Dalam episode terbaru “Shattered: Hope, Heartbreak, dan New York Knicks”, podcast dari AtletikFizdale menawarkan perspektifnya tentang kisah Porzingis, yang mengakibatkan bintang muda itu dikirim ke Dallas ketika dia tidak berkomitmen penuh untuk masa depan bersama Knicks.
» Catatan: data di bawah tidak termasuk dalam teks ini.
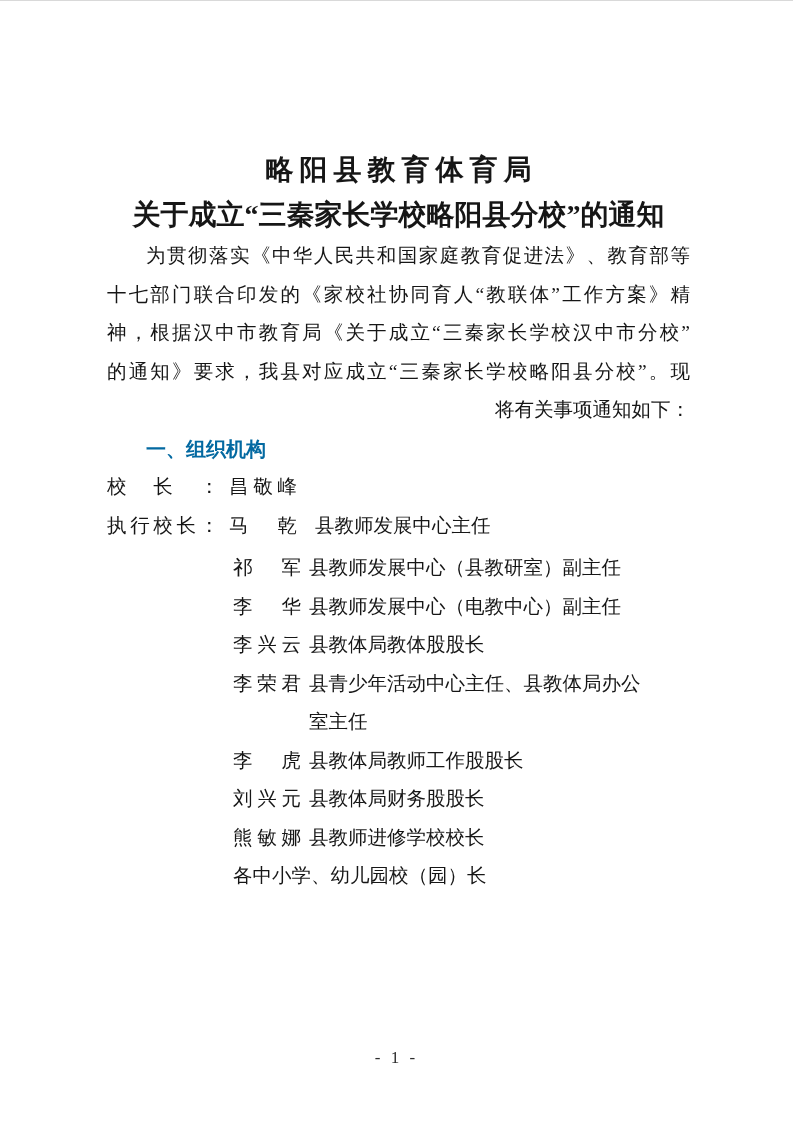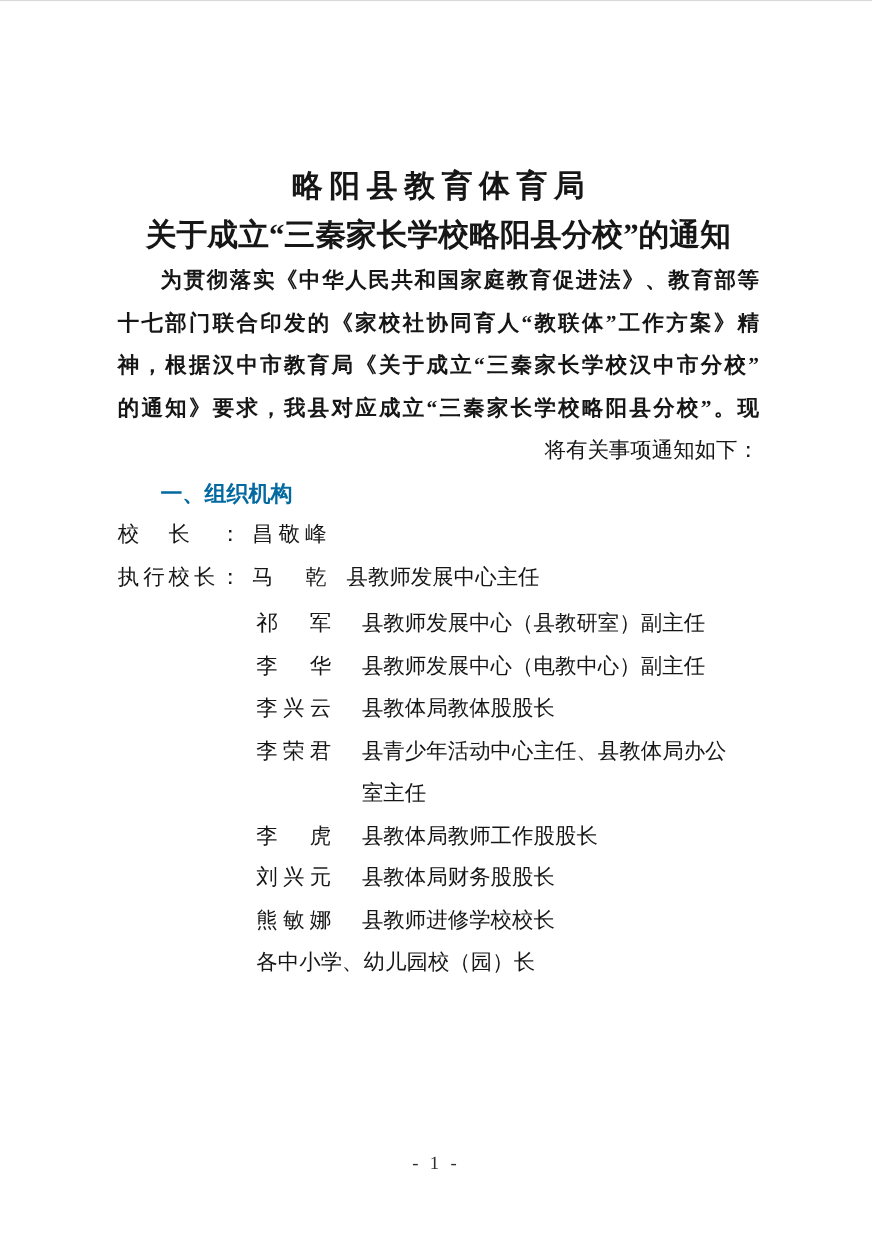--- a/index.html
+++ b/index.html
@@ -49,7 +49,6 @@
   .just {
     text-align: justify;
     text-align-last: justify;
-    font-weight: bold;
   }
   .indent { text-indent: 39px; }
   .section-heading {

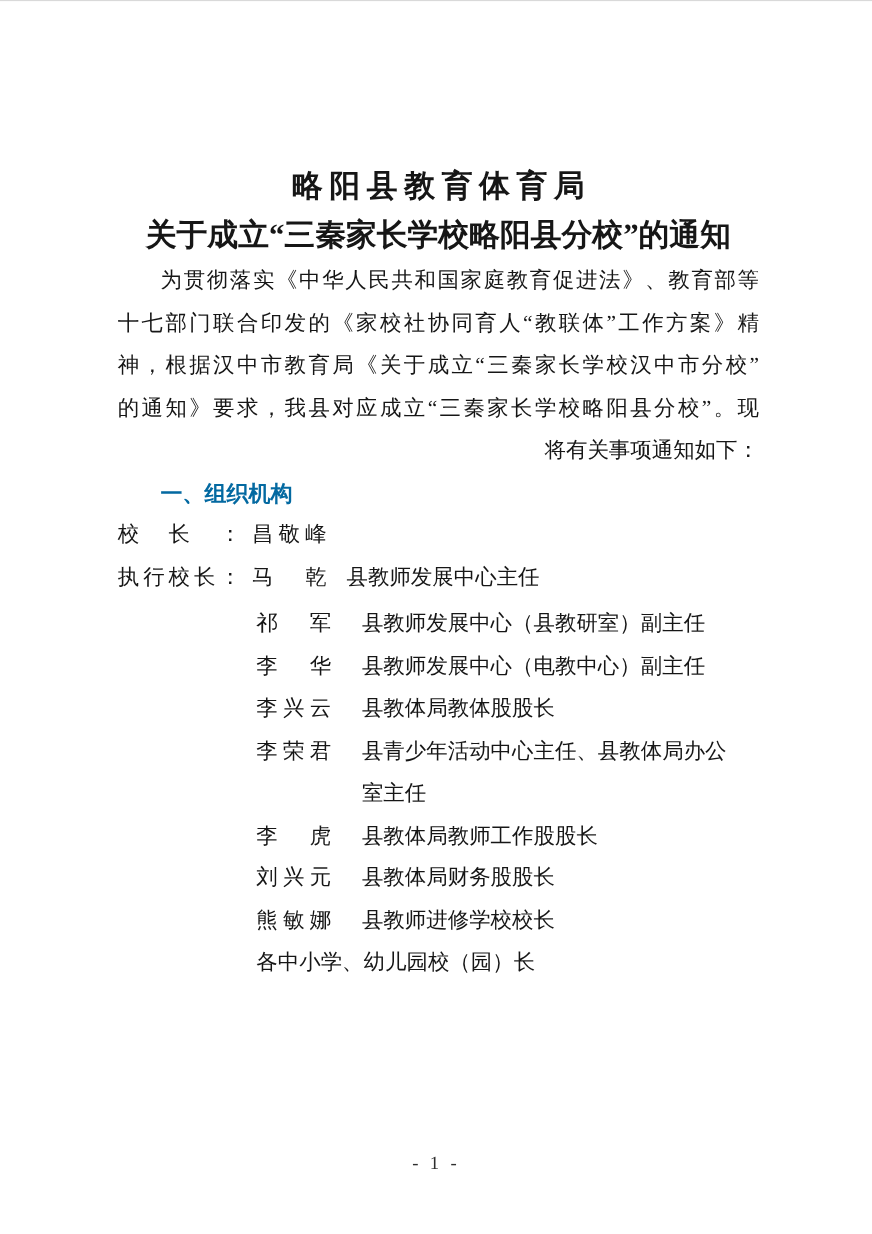--- a/index.html
+++ b/index.html
@@ -83,7 +83,7 @@
     text-align: justify;
     text-align-last: justify;
   }
-  .deputy-title { margin-left: 28px; white-space: pre-line; }
+  .deputy-title { margin-left: 8px; white-space: pre-line; }
   .deputy-row-plain { margin-left: 126px; }
   .page-number {
     position: absolute;

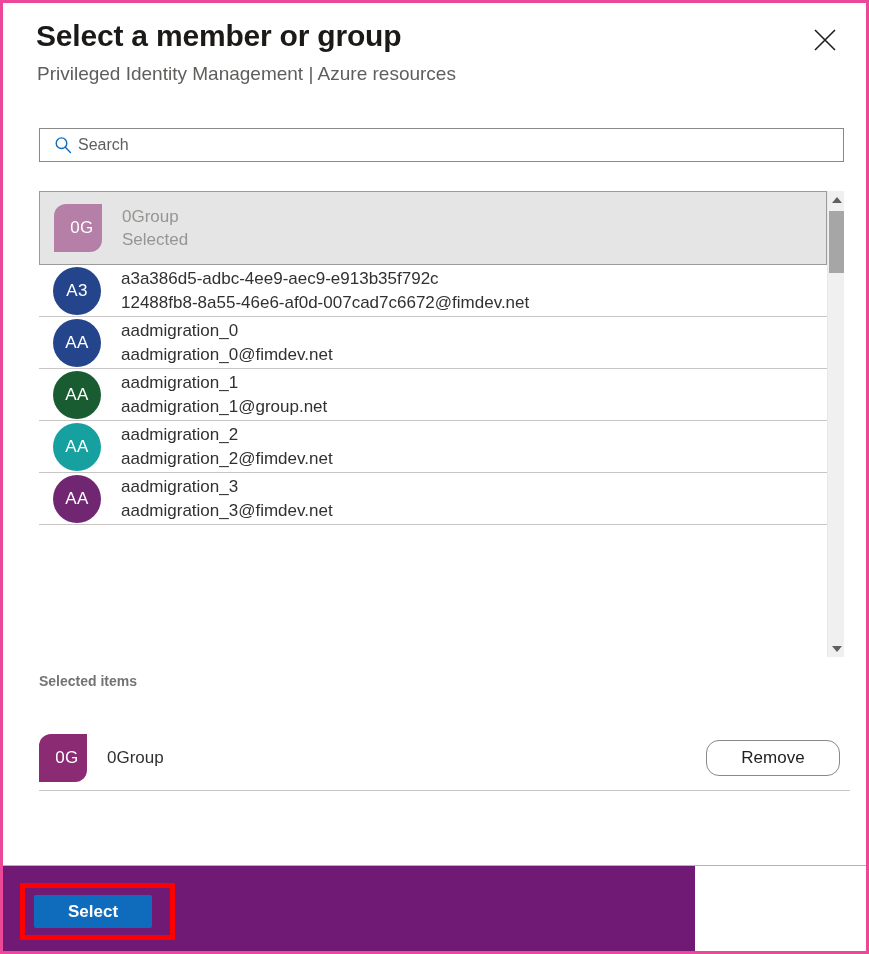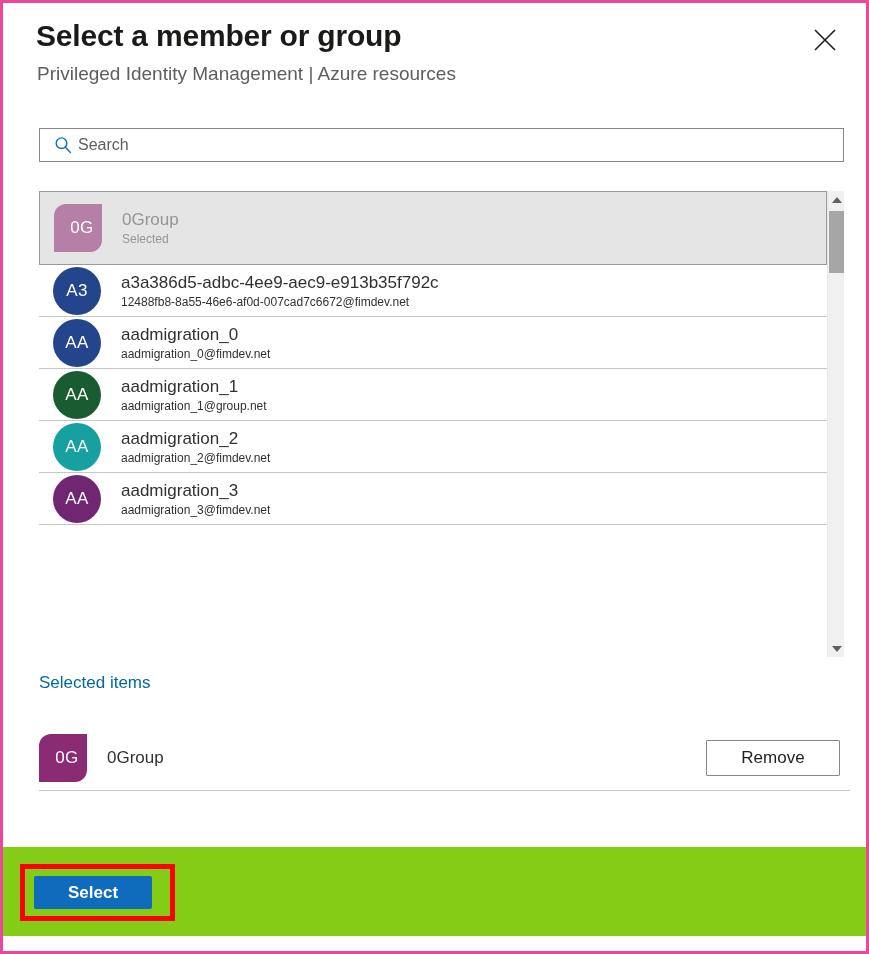--- a/index.html
+++ b/index.html
@@ -145,7 +145,7 @@
     white-space: nowrap;
   }
   .row-secondary {
-    font-size: 12px;
+    font-size: 17px;
     color: #323130;
     white-space: nowrap;
   }

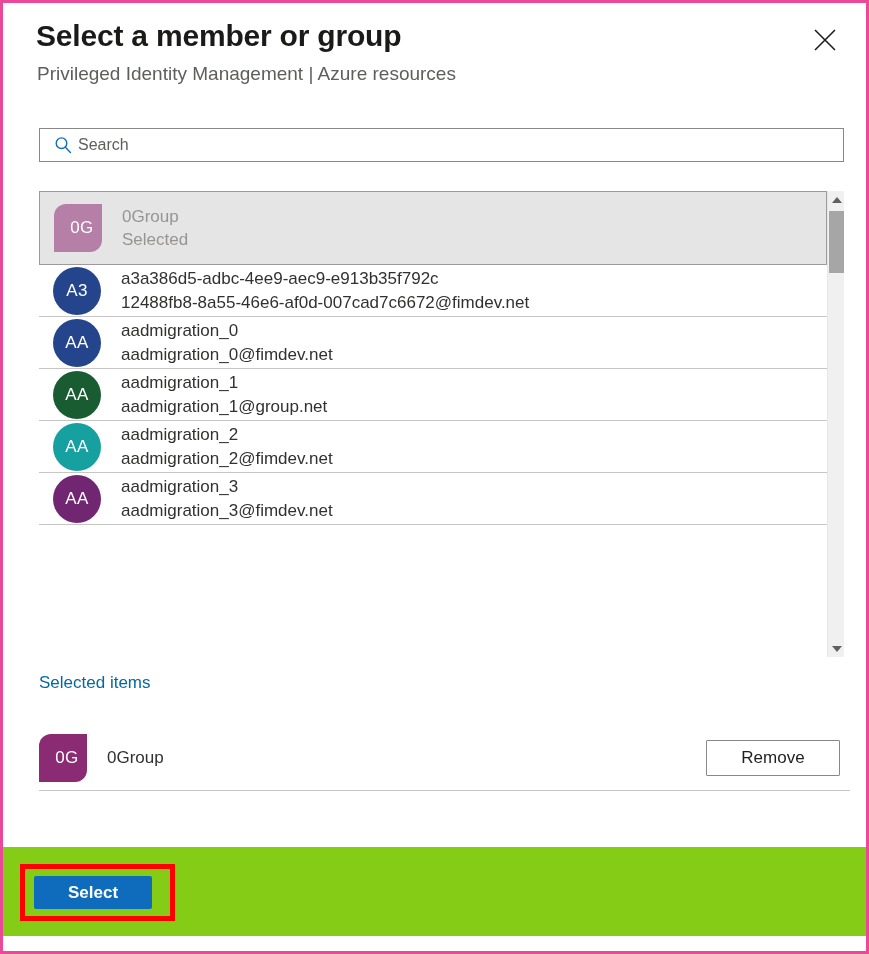--- a/index.html
+++ b/index.html
@@ -192,9 +192,9 @@
   .selected-heading {
     position: absolute;
     left: 36px; top: 670px;
-    font-size: 17px;
-    font-weight: 400;
-    color: #0369a1;
+    font-size: 14px;
+    font-weight: 700;
+    color: #737373;
   }
   .selected-row {
     position: absolute;

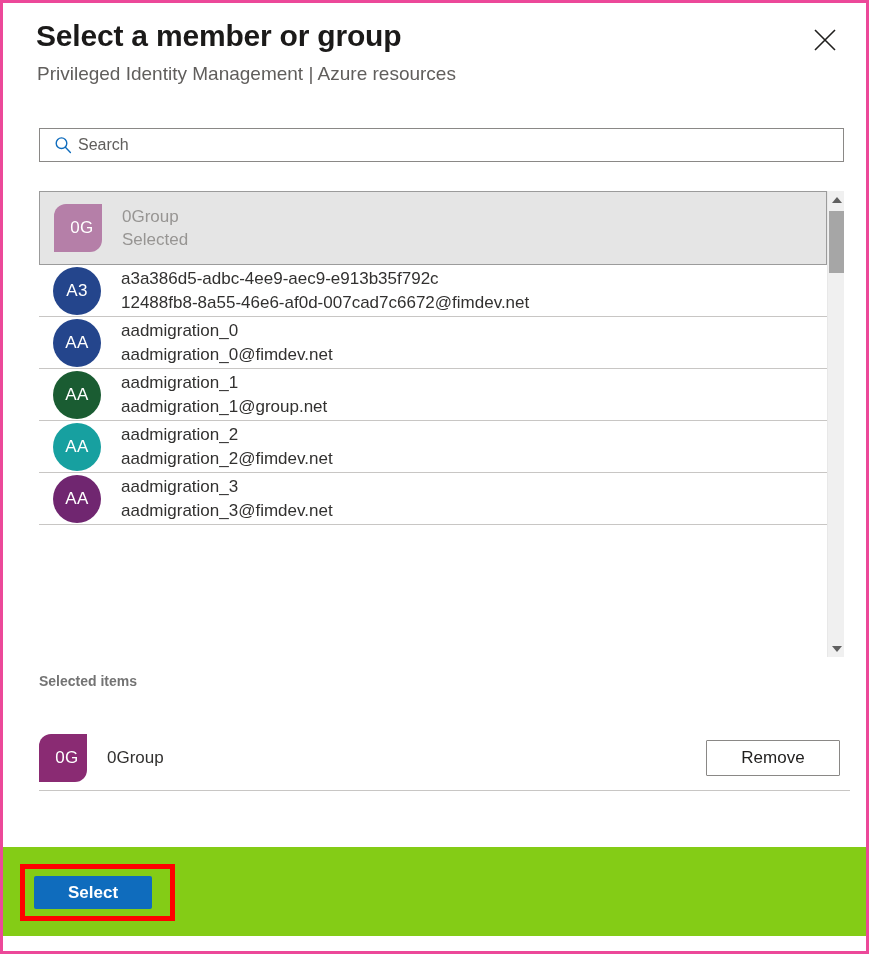--- a/index.html
+++ b/index.html
@@ -221,7 +221,7 @@
     font-size: 17px;
     color: #201f1e;
     cursor: pointer;
-    border-radius: 1px;
+    border-radius: 13px;
   }
 
   

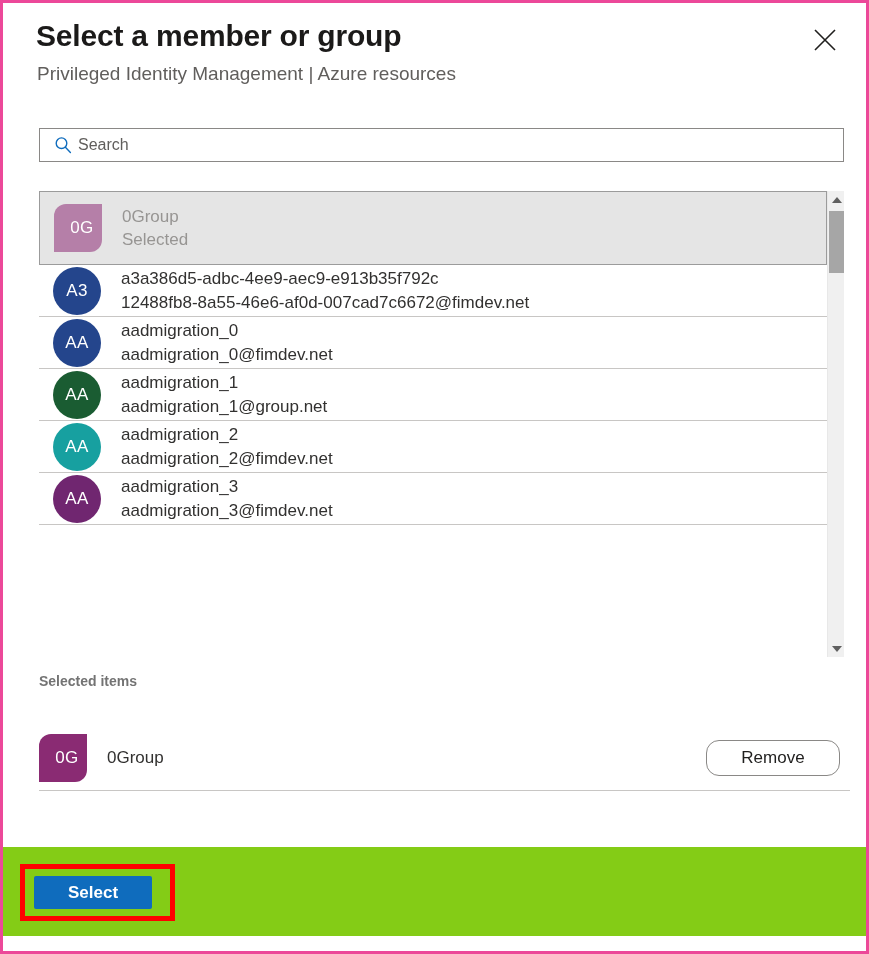--- a/index.html
+++ b/index.html
@@ -234,10 +234,10 @@
   }
   .footer {
     position: absolute;
-    left: 0; top: 844px;
-    width: 867px;
+    left: 0; top: 863px;
+    width: 692px;
     height: 89px;
-    background: #84cc16;
+    background: #701a75;
   }
   .highlight-box {
     position: absolute;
Bagi Fizdale, yang dipecat pada Desember 2019 setelah awal yang buruk, kehilangan Porzingis, dalam kata-katanya, merupakan “pukulan yang menyakitkan.” Saat dia diwawancarai untuk pekerjaan Knicks, salah satu aspek yang paling menarik adalah kehadiran Porzingis, pemain pilihan keseluruhan keempat pada tahun 2015, yang rata-rata mencetak 25,2 poin dan 7,3 rebound pada 2017-18 sebelum ACL-nya robek. Fizdale menganggap Porzingis sebagai “makhluk yang aneh”, pria bertubuh besar setinggi 7 kaki 3 dengan koordinasi dan pengaturan waktu. Setelah pensiun di Memphis dan konflik publik dengan Gasol, ia melihat Knicks sebagai peluang kedua yang ideal, kesempatan untuk membuktikan bahwa ia bisa cocok dengan bintang Eropa. Saat Knicks menyusun center Mitchell Robinson pada tahun 2018 dia membayangkan dua pemain setinggi tujuh kaki itu bermain bersama.
“Saya pikir jauh di lubuk hati, sebagian dari diri saya mencoba membuktikan bahwa orang-orang salah dari sudut pandang itu,” katanya, “dan saya tidak tahu apakah itu merupakan niat yang benar untuk melakukan sesuatu, tapi saya pasti tahu itu itu tetap bersamaku.”
Apa yang Fizdale tidak ketahui saat dia berkeringat di sauna Latvia adalah bahwa retakan tersebut sudah tidak dapat diperbaiki lagi. Porzingis melewatkan wawancara keluarnya tahun sebelumnya. Kepercayaan telah terkikis di kedua sisi. Pada akhir Januari, setelah Porzingis tidak mau berkomitmen, dia berangkat ke Dallas.
“Saya pikir itu lebih banyak datang dari kubu Kristaps,” kata Fizdale kepada Shattered. “Bahwa mereka siap melakukan perubahan. Jadi, dari apa yang saya pahami, orang-orang Kristaps mengadakan pertemuan dengan atasan kami dan pada dasarnya mendiskusikan bagaimana mereka ingin melakukan perubahan, dan bahwa mereka ingin diperdagangkan. Jadi orang-orang kami bertindak sesuai dengan itu sejak saat itu.
“Dan apa yang bisa kamu lakukan? Kamu tahu apa maksudku?
“Saya pastinya mencoba melakukan segalanya untuk meyakinkan dia agar ingin berada di sana. Namun pada akhirnya, saya juga memahami ketika orang-orang berada di suatu tempat di mana mereka merasa membutuhkan perubahan, dan mereka membutuhkan pemandangan berbeda untuk menyegarkan diri. Saya juga memahami dan menghormati hal itu. Apakah sakit? Sangat.”
Lebih dari dua tahun kemudian persepsi perdagangan – dan lanskap yang ditinggalkannya – terus berkembang. Presiden tim yang melaksanakan kesepakatan tidak lagi memegang peran tersebut, dan kantor depan telah berubah. Knicks menunjukkan pertumbuhan dan mobilitas ke atas di bawah pelatih tahun pertama Tom Thibodeau, menyusun musim terbaik mereka dalam delapan tahun dan mendapatkan tempat playoff di Wilayah Timur. Namun, janji Porzingis tetap ada, bahkan setelah lebih banyak kekhawatiran cedera.
Bagi Fizdale, ini adalah penyesalan terbesar. Dia bahkan tidak pernah mendapat kesempatan untuk melatihnya.
“Ketika itu tidak berhasil, kawan, itu sulit,” katanya. “Saya ingat saya merasa cukup depresi selama beberapa hari pertama. Saya hanya duduk di rumah bersama istri saya dan, kawan, saya bahkan tidak mendapat suntikan. Saya sangat ingin melatih orang ini. Karena saya tahu betapa bagusnya dia.”